I am pretty sure there must have been another post in there before the greek one...

btw...where is my greek apple ?   lol



I remember the old klink...must be all that techno he had listened to that made him a raving lunatic....oh oh...that must be me in a few years  (at least I know jazz will calm me down )


----------



## Klink (Feb 14, 2002)

Addy, old or new Klink, is still a Klink. They're really one in the same.
You know what I'm talking about right Klink? Of coarse Klink, who can argue? Not me Klink. I like Klink. You like Klink, Klink? Eh, Klink grates on my nerves Klink.

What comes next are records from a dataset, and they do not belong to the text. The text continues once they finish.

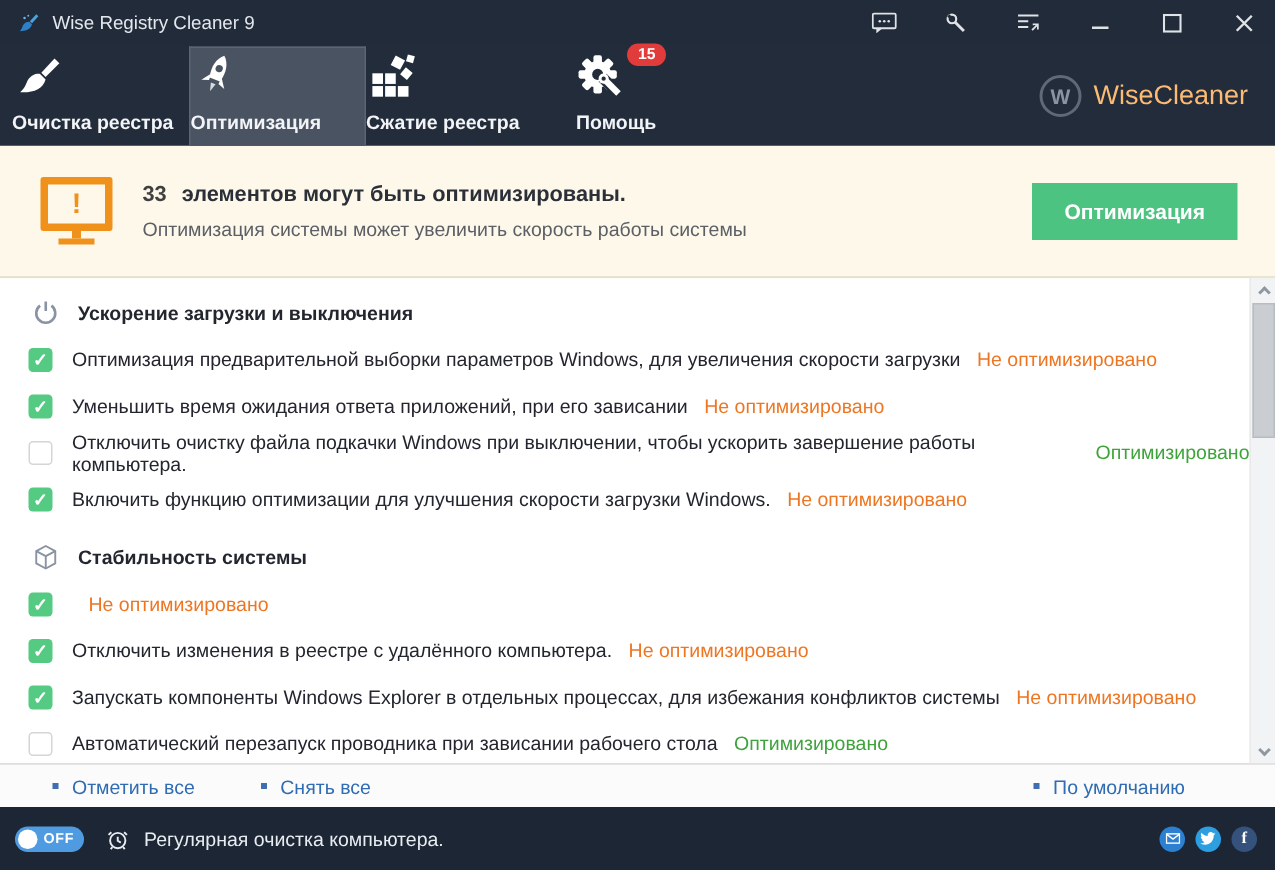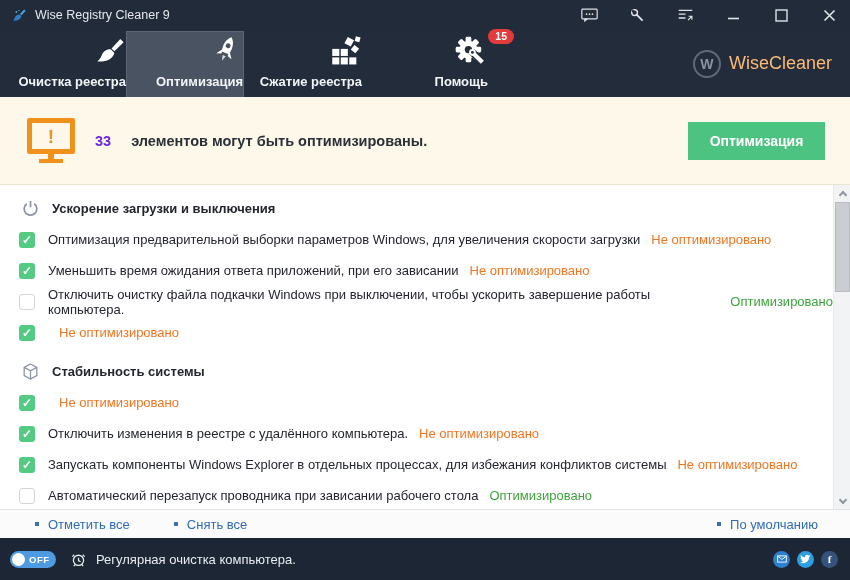--- a/index.html
+++ b/index.html
@@ -25,7 +25,7 @@
   
   .navbar { height:67px; background:#222c3a; display:flex; align-items:stretch; padding-left:8px; flex:0 0 auto; position:relative; }
   .tab {
-    width:118px; display:flex; flex-direction:column; align-items:flex-end;
+    width:118px; display:flex; flex-direction:column; align-items:flex-start;
     justify-content:flex-end; padding-bottom:8px; color:#f2f4f7;
     font-size:13px; font-weight:bold; margin-top:1px; cursor:default;
   }

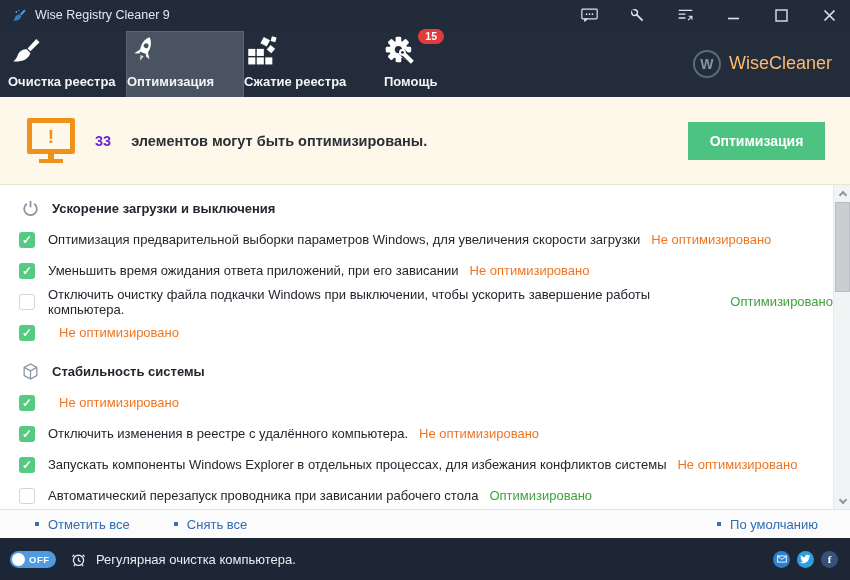--- a/index.html
+++ b/index.html
@@ -59,7 +59,7 @@
   .monitor-base { width:24px; height:4px; background:#f0911c; }
   .banner-text { margin-left:18px; }
   .banner-h { font-size:14.5px; font-weight:bold; color:#2b2f38; }
-  .banner-h .count { color:#6d28d9; margin-right:20px; }
+  .banner-h .count { color:#404040; margin-right:10px; }
   .banner-sub { font-size:13px; color:#5c5f66; margin-top:7px; }
   .banner-btn {
     margin-left:auto; width:137px; height:38px; background:#4cc381; border:none;

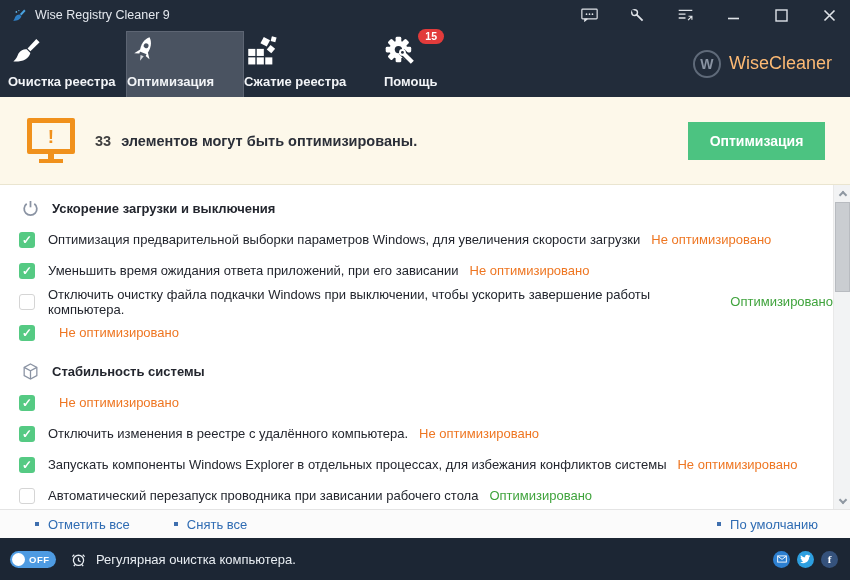--- a/index.html
+++ b/index.html
@@ -251,6 +251,7 @@
       <div class="banner-h">
         <span class="count">33</span><span>элементов могут быть оптимизированы.</span>
       </div>
+      <div class="banner-sub">Оптимизация системы может увеличить скорость работы системы</div>
     </div>
     <button class="banner-btn">Оптимизация</button>
   </div>

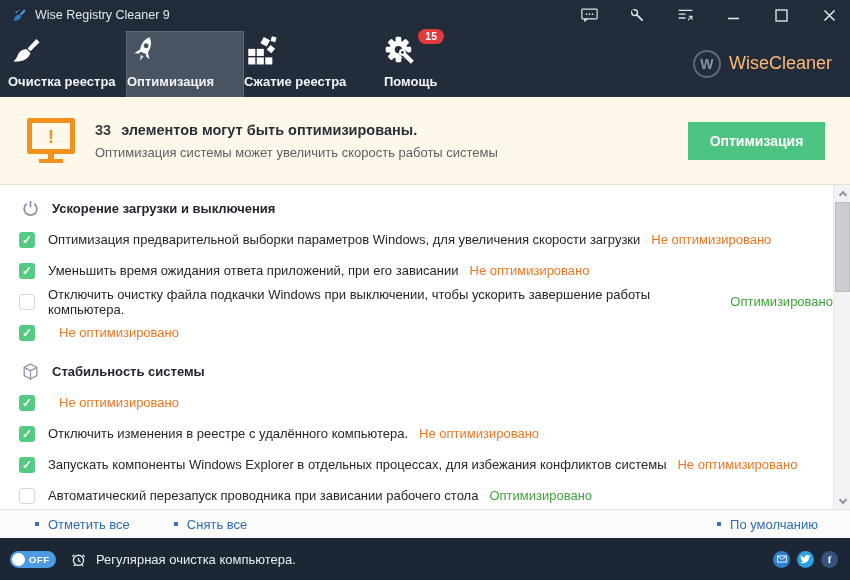--- a/index.html
+++ b/index.html
@@ -283,6 +283,7 @@
     </div>
     <div class="row">
       <span class="checkbox" data-checked="true"></span>
+      <span class="row-label">Включить функцию оптимизации для улучшения скорости загрузки Windows.</span>
       <span class="status" data-state="warn">Не оптимизировано</span>
     </div>
 

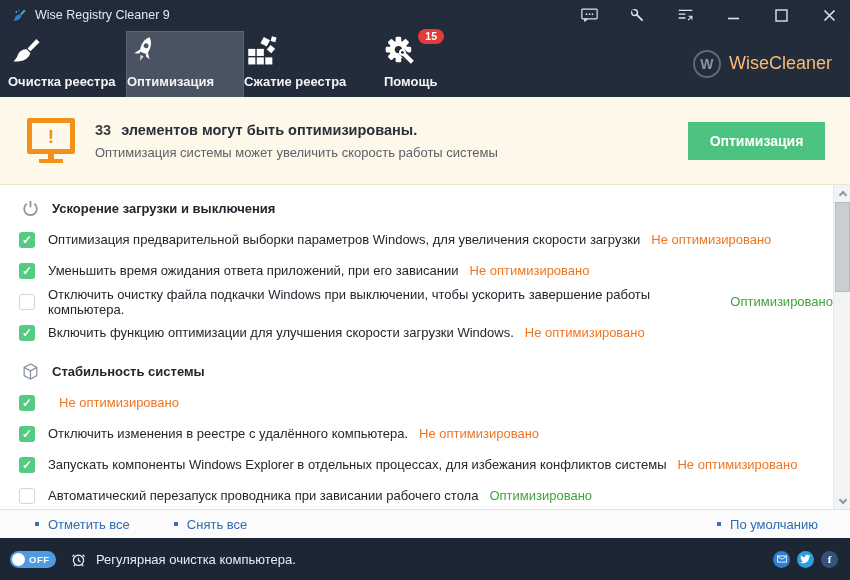--- a/index.html
+++ b/index.html
@@ -99,7 +99,7 @@
   
   .footer {
     height:29px; background:#fbfbfb; border-top:1px solid #e4e4e4;
-    display:flex; align-items:center; padding:0 32px 0 35px; flex:0 0 auto; gap:44px;
+    display:flex; align-items:center; padding:0 60px 0 35px; flex:0 0 auto; gap:44px;
   }
   .flink { color:#2f6cb3; font-size:13px; display:flex; align-items:center; cursor:pointer; }
   .flink::before { content:""; width:4px; height:4px; background:#3f6fae; margin-right:9px; display:inline-block; }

Ed, must of been the words "please & thank you" that did it.


----------



## AdmiralAK (Feb 14, 2002)

Both of you klinks!
just fetch me a new rocord for my turn tables  the crows are getting wild  lol

I prefer to call my secondary personality Jack  LOL


----------



## edX (Feb 15, 2002)

> They're really one in the same.



he he , i liked that one 

talk about almost sliding right by me !


----------



## lethe (Aug 28, 2002)

when you search by username, and look at the oldest thread, you will come up with the thread that was posted to the longest ago.  to get AKs first thread, see his profile, and search all posts by this user.  you will see that his first post was in this thread:

http://www.macosx.com/forums/showthread.php?postid=3076#post3076


----------



## AdmiralAK (Aug 29, 2002)

he he he,
so much interest in my first post  
Man that was 2 years ago  ... how time flies by


----------